Add all the ingredients to the food processor, except the millet. Pulse about 4 times, scrap down the sides, and pulse a few more times. You should have a rough coarse meal. Add mixture to a large bowl with the millet. Mix well with hands. Form 1 inch patties with hands. If the mixture is still too wet, add more millet. This recipe should yield 22-25 small 1 inch patties. I like to keep them smaller, so they get crispier.

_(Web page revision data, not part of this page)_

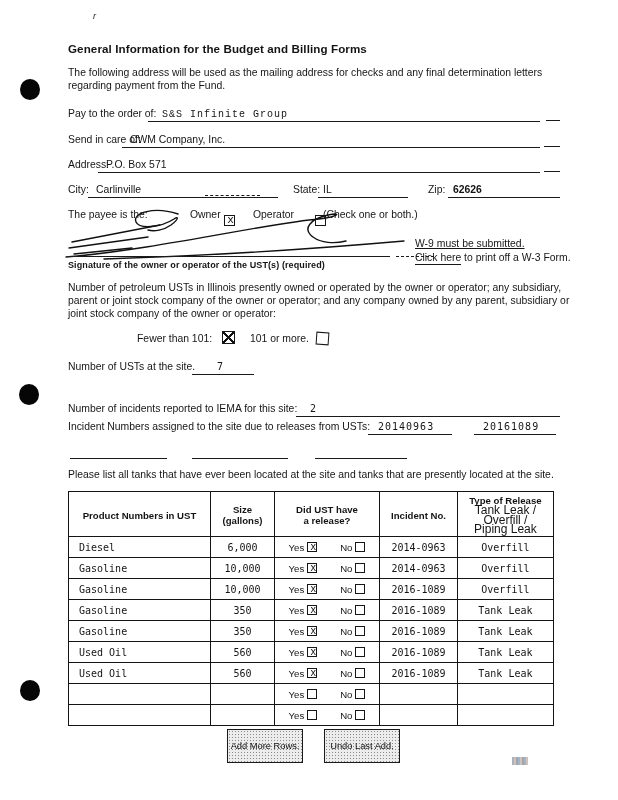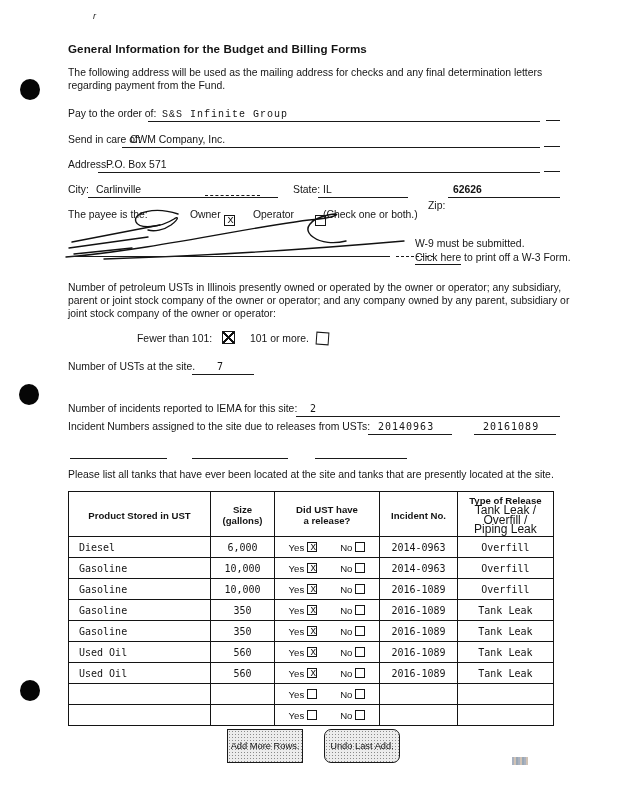--- a/index.html
+++ b/index.html
@@ -115,7 +115,7 @@
   <div class="abs uline" style="left:318px; top:197px; width:90px;"></div>
   <span class="abs val-sans" style="left:323px; top:184px;">IL</span>
 
-  <span class="abs lbl" style="left:428px; top:200px;">Zip:</span>
+  <span class="abs lbl" style="left:428px; top:184px;">Zip:</span>
   <div class="abs uline" style="left:448px; top:197px; width:112px;"></div>
   <span class="abs val-sans" style="left:453px; top:184px;font-weight:bold;">62626</span>
 

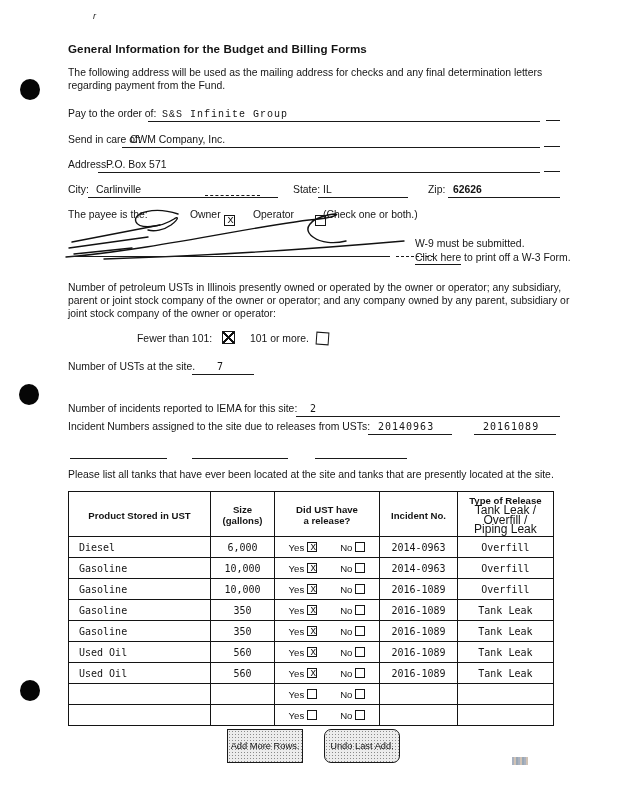--- a/index.html
+++ b/index.html
@@ -142,7 +142,7 @@
   <div class="abs uline-dash" style="left:396px; top:256px; width:38px;"></div>
 
   
-  <div class="abs lbl" style="left:415px; top:238px;">W-9 must be submitted.</div>
+  <div class="abs lbl" style="left:415px; top:238px;text-decoration:underline;">W-9 must be submitted.</div>
   <div class="abs lbl" style="left:415px; top:252px;"><span class="link-underline">Click here</span><span> to print off a W-3 Form.</span></div>
 
   

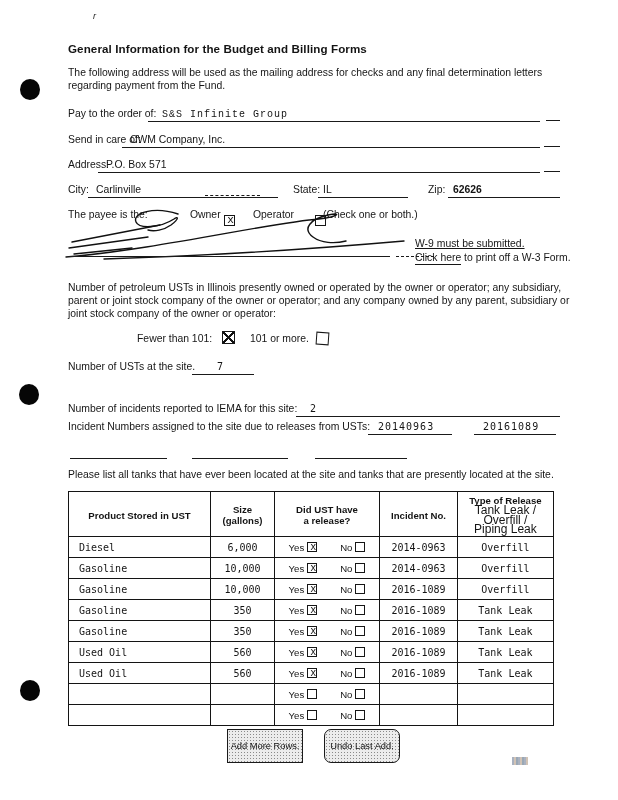--- a/index.html
+++ b/index.html
@@ -140,6 +140,7 @@
   </svg>
   <div class="abs uline" style="left:68px; top:256px; width:322px;"></div>
   <div class="abs uline-dash" style="left:396px; top:256px; width:38px;"></div>
+  <div class="abs sig-caption" style="left:68px; top:260px;">Signature of the owner or operator of the UST(s) (required)</div>
 
   
   <div class="abs lbl" style="left:415px; top:238px;text-decoration:underline;">W-9 must be submitted.</div>

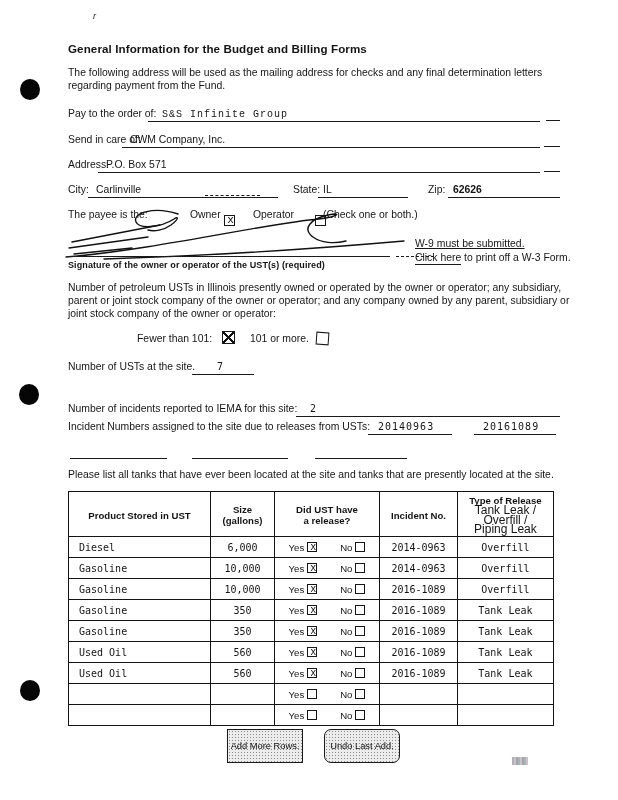--- a/index.html
+++ b/index.html
@@ -183,7 +183,7 @@
   <div class="abs ttable" style="left:68px; top:491px; width:486px;">
     <div class="thead">
       <div class="thcell">
-        <span>Product Stored in UST</span>
+        <span>Product Numbers in UST</span>
       </div>
       <div class="thcell">
         <span>Size</span>

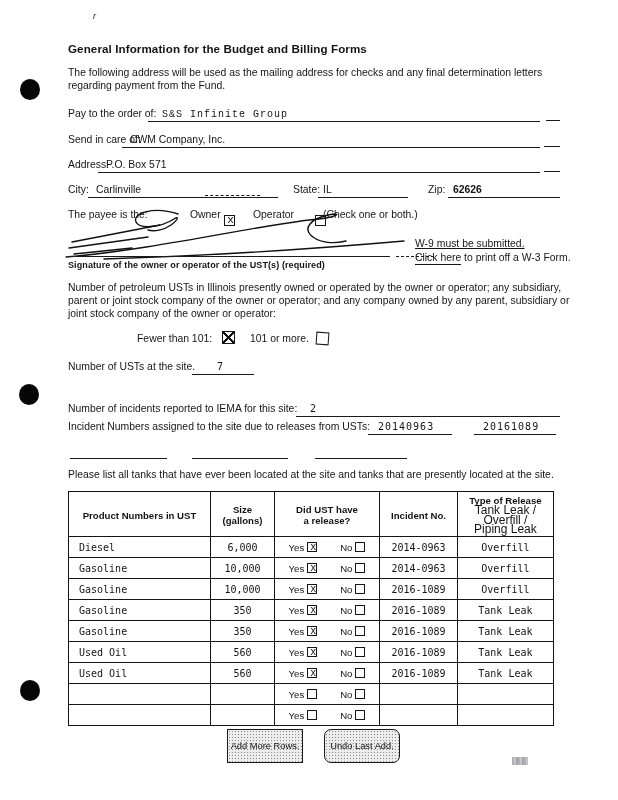--- a/index.html
+++ b/index.html
@@ -366,7 +366,7 @@
 
   
   <button class="scanbtn" style="left:227px; top:729px; width:76px;">Add More Rows.</button>
-  <button class="scanbtn" style="left:324px; top:729px; width:76px;border-radius:7px;">Undo Last Add.</button>
+  <button class="scanbtn" style="left:324px; top:729px; width:76px;">Undo Last Add.</button>
 
   
   <div class="abs artifact" style="left:512px; top:757px; width:16px; height:8px;"></div>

Bake on an oiled or parchment-lined baking sheet. Bake 12-15 minutes, flip patties over, and baked for another 8-10 minutes on the other side. Remove from oven and top with tomato mixture.

Braised collard greens
1 bunch collard greens
~1/4 c olive oil
1/2 medium sweet onion
3 garlic cloves
1/2 tsp sea salt
1/2 tsp pepper
dash of red chili flakes
1/4-1/2 c cider vinegar

Rinse collard greens well, sometimes they're rather sandy. Remove stems and dice small. Cut leaves into thin ribbons or bite-size pieces. Heat olive oil over medium heat in a dutch oven or large saute pan. Add the onion and saute until translucent. Next add the garlic, salt, pepper, and red chili flakes. Saute for about 2 minutes, then add the collard stems. Cook for about 5 minutes, reduce heat to low, and add the leaves. You might need to add the leaves in two bunches, stirring to make room for the rest of the greens. Add the vinegar and stir well. Cover. Cook for about 45 minutes. Check the greens from time-to-time, stirring, to make sure they aren't dry. If so, add a bit more vinegar or water. Add a dash of salt and pepper to taste. They taste even better the next day.


la domestique said...

I grew up in Arkansas where we always ha black eyed peas for New Years luck, and they weren't very tasty at all. Your little fritters look great, though. I like to serve a black eyed pea bowl with grated pepper jack cheese and bacon. :)

Kelsey said...

I feel ashamed for never trying black eyed peas before. Did you know they are Oprah's favorite food? My tradition, as of late, has been airports. I'd like to change that though. These look great, would love to give them a try soon :) Happy New Year!

Unknown said...

Jess that bowl sounds delicious! Great idea for leftovers.

Kelsey, I didn't know that! You should definitely try them :) Happy New Year to you too!

Stephanie said...

Those black eyed pea fritters look so cute and delicious! I found you through My New Roots. Great recipe ideas here.

Mike said...

Would this taste funny if I used apple cider vinegar instead of regular vinegar.